Speaker
Description
The delicate balance necessary for ensuring reliable segregation of cell lineages is an intriguing problem in developmental biology. For mammals, and specifically for the early mouse embryo, cell fate decisions have been extensively researched, but the underlying mechanisms remain poorly understood. Current theoretical approaches to this problem still primarily rely on deterministic modeling, although stochasticity is an essential feature of this biological process. As such, we are developing a multi-scale event-driven spatial-stochastic simulator for emerging-tissue development. In this particular study, we focus on the mouse blastocyst stage embryo. We construct an archetypical multicellular model system in order to understand how positional information is robustly achieved and preserved. To this end, we adapt well-known event-driven simulation schemes for incorporating suitable tissue-scale phenomena, and determine biophysically-feasible parameter regimes via a recent simulation-based inference framework: a novel machine-learning based approach for Bayesian inference exploiting artificial neural networks.

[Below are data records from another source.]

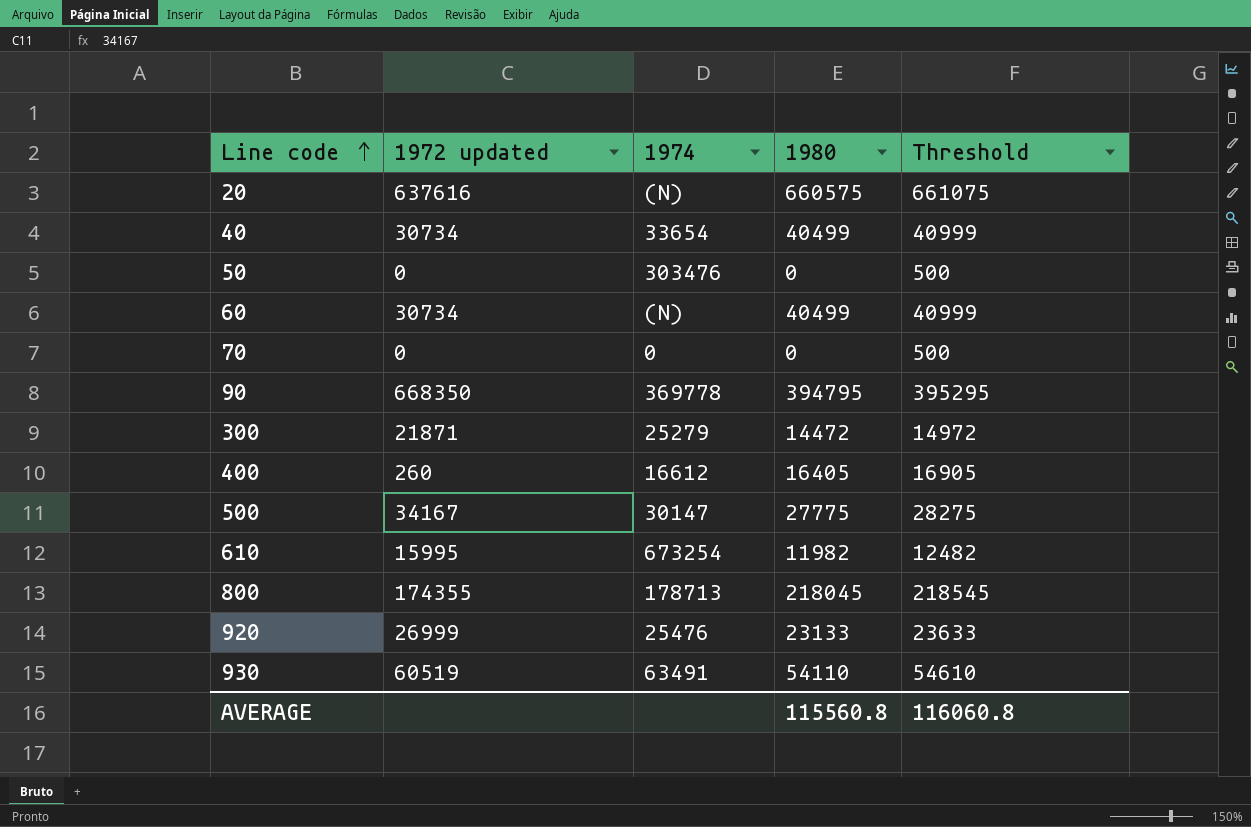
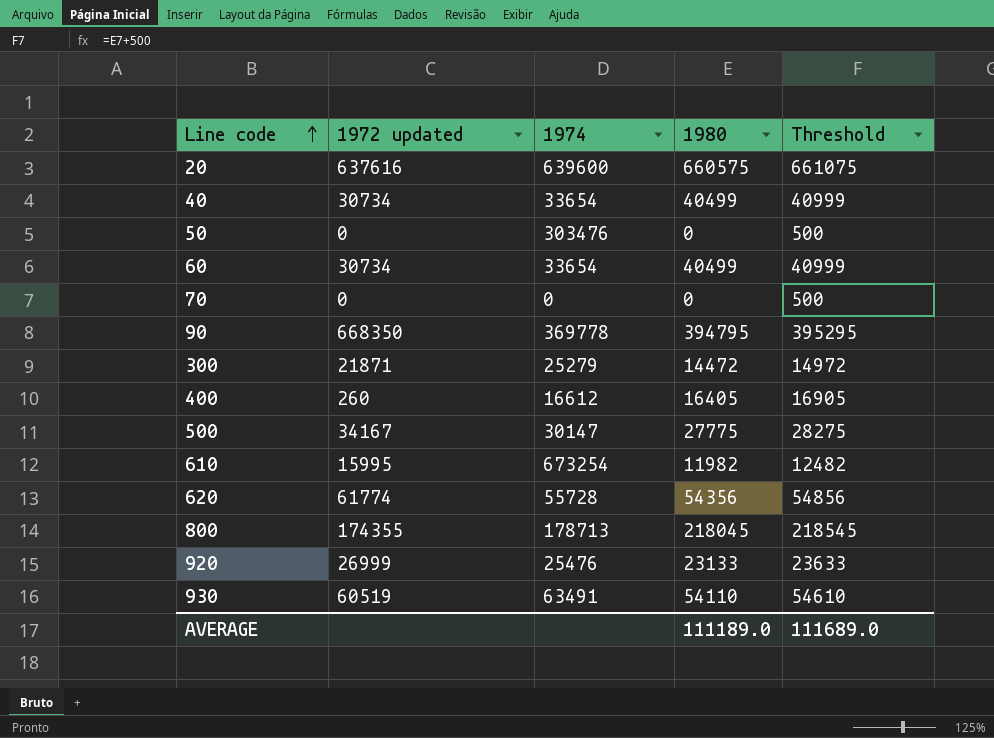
20 | 1974: (N) -> 639600
60 | 1974: (N) -> 33654
row 620: none -> 61774 | 55728 | 54356 | 54856
AVERAGE | 1980: 115560.8 -> 111189.0
AVERAGE | Threshold: 116060.8 -> 111689.0

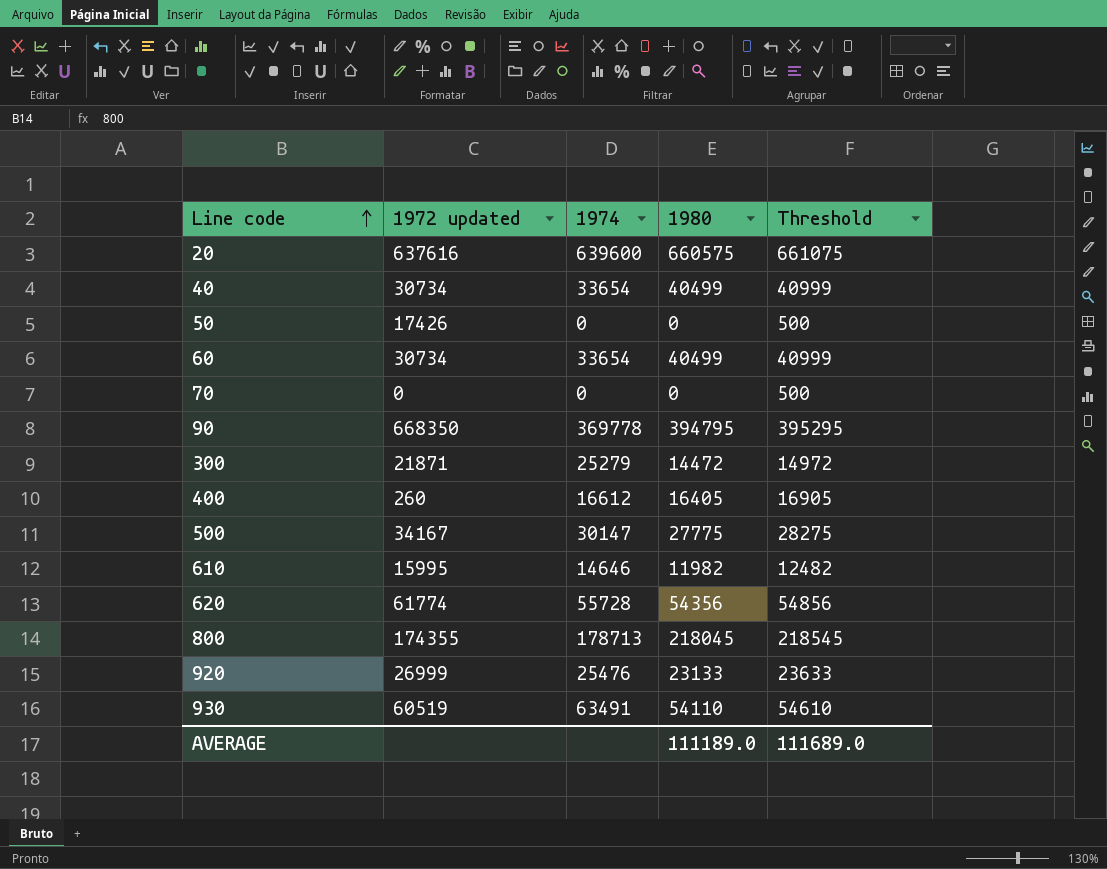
50 | 1972 updated: 0 -> 17426
50 | 1974: 303476 -> 0
610 | 1974: 673254 -> 14646

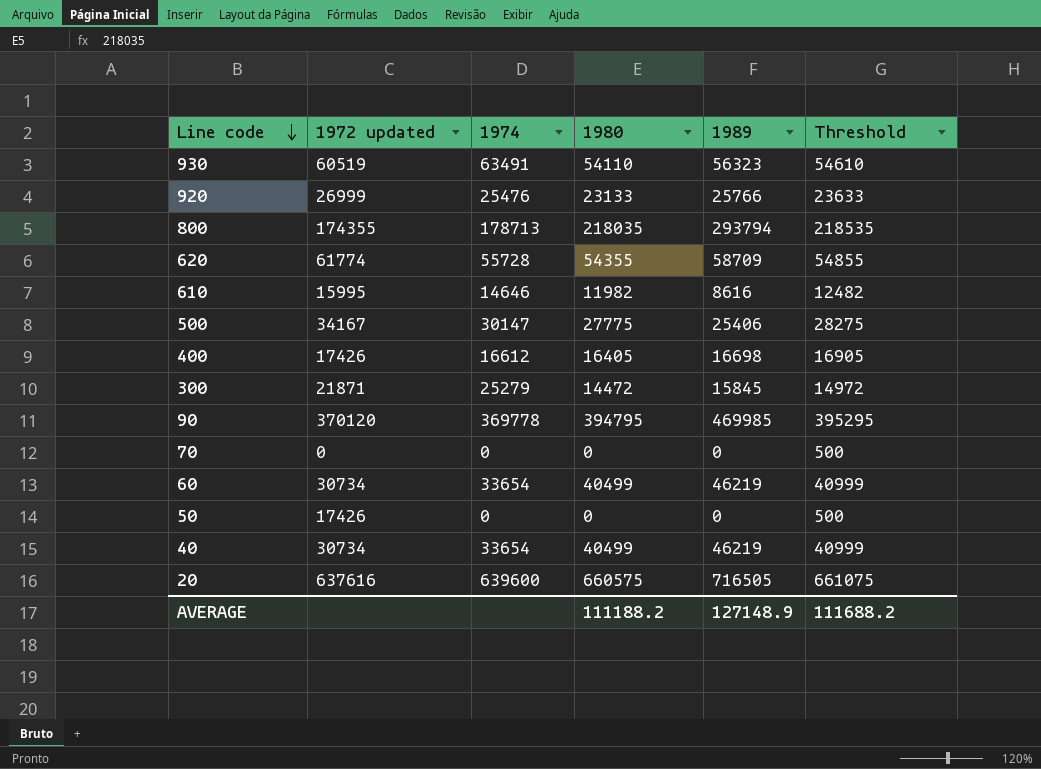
row order: Line code ascending -> Line code descending
column 1989 | position: none -> 5
800 | 1980: 218045 -> 218035
800 | Threshold: 218545 -> 218535
620 | 1980: 54356 -> 54355
620 | Threshold: 54856 -> 54855
400 | 1972 updated: 260 -> 17426
90 | 1972 updated: 668350 -> 370120
AVERAGE | 1980: 111189.0 -> 111188.2
AVERAGE | Threshold: 111689.0 -> 111688.2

We uncover a signaling mechanism for reliable patterning emergence and maintenance which is independent of system size. Importantly, our approach allows us to properly quantify the robustness of this patterning process under realistic noise constraints. Moreover, we elucidate the importance of auto- and paracrine signaling for proper cell fate specification. Perspectively, our efforts will lead to a versatile framework capable of performing realistic-yet-efficient simulations of intracellular biochemical dynamics and intercellular communication for a wide range of biological systems.